Professor Xu xin, associate Dean met with Mr.Jochen Goller, President and CEO of BMW Group Region China
During his visit to Tsinghua University’s School of Economics and Management, Mr Jochen Goller, President and CEO of BMW Group Region China, delivered an exclusive insight into BMW’s Chinese endeavor, covering industry transformation, future mobility, and marketing in the digital era.
Goller’s first stint for BMW in China was a vastly different venture to now. At that time, thirteen years ago, BMW employed 2,000 people and sold 2,000 cars per year. Now BMW employees 20,000 people and last year sold 560,000 cars. Thirteen years ago people questioned his choice of location; for BMW, China wasn’t in the top 20 markets. Now China is the number one market; larger than the second and third markets combined. Their footprints grown enormously since that first stint, it’s now comprised of two vehicle plants, one engine plant, a high voltage battery assembly factory, three development sites, five regional offices and 600+ sales outlets; it’s a huge enterprise. And that’s not all, there R&D footprint has grown and is doubling in size every two to three years; before it was designed in China for China, now it’s designed in China for the rest of the world.
Mr.Jochen Goller, President and CEO of BMW Group Region China
The School of Economics and Management played a role in the cementing of China in the heart of BMW. After the 19th Communist Party of China (CPC) National Congress President Xi Jinping met with members of Tsinghua SEM Advisory Board, including Harald Krüger, Chairman of the Board of Management, BMW AG. Krüger was deeply impressed by President Xi’s clear agenda and the meeting greatly helped BMW’s understanding of China’s strategic vision; it’s made Goller’s life easier!

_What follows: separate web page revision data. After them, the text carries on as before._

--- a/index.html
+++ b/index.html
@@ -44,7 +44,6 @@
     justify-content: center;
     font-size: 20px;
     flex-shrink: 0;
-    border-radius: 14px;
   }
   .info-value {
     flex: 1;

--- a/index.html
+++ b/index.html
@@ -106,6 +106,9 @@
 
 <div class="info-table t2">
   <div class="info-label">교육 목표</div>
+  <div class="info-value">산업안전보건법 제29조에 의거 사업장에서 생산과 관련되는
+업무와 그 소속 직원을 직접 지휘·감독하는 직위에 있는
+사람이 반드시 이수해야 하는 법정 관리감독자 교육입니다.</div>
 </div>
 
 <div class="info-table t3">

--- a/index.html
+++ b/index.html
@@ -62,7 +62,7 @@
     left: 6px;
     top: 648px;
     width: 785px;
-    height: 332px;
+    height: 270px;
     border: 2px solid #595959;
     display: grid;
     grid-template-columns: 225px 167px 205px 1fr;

A key outcome of the meeting is BMW’s belief that China will be the first market to really go electric. BMW challenge is that they’re a car company that has to move into technology. The new players’ challenge is that they’re technology companies that have to become car companies, which is also not an easy challenge as Tesla is finding. Goller acknowledged that it’s a race that will take some prisoners, however he thought that BMW is well placed in this race due to its experience in producing electric cars – they’ve been selling electric cars for the last 7 years – and due to its foundations in the China market.
Having covered the how important China is in BMW future, Goller moved onto how they’ve had to adapt to the Chinese market. For example, their Chinese customers are much younger than in Europe, on average around 20 years younger, and many of their customers are first time buyers. So they’ve adapted, using digital centric marketing to capture this digital native audience.
Goller talked through examples of how they’ve done this. From e-games, to music videos, to celebrity designed cars, to creating content on WeChat moments, they’ve had extraordinary success with their campaigns and the younger generation has responded very positively to their efforts. Goller believes that there’s a huge opportunity to execute high quality work with a creative user base. To execute there are crucial must-win battles: gain in-depth customer insight ‘know your customers’, activate the right digital touch point – ‘spend big but wisely’, and finally, be bold on content – ‘yet interactive and relevant’.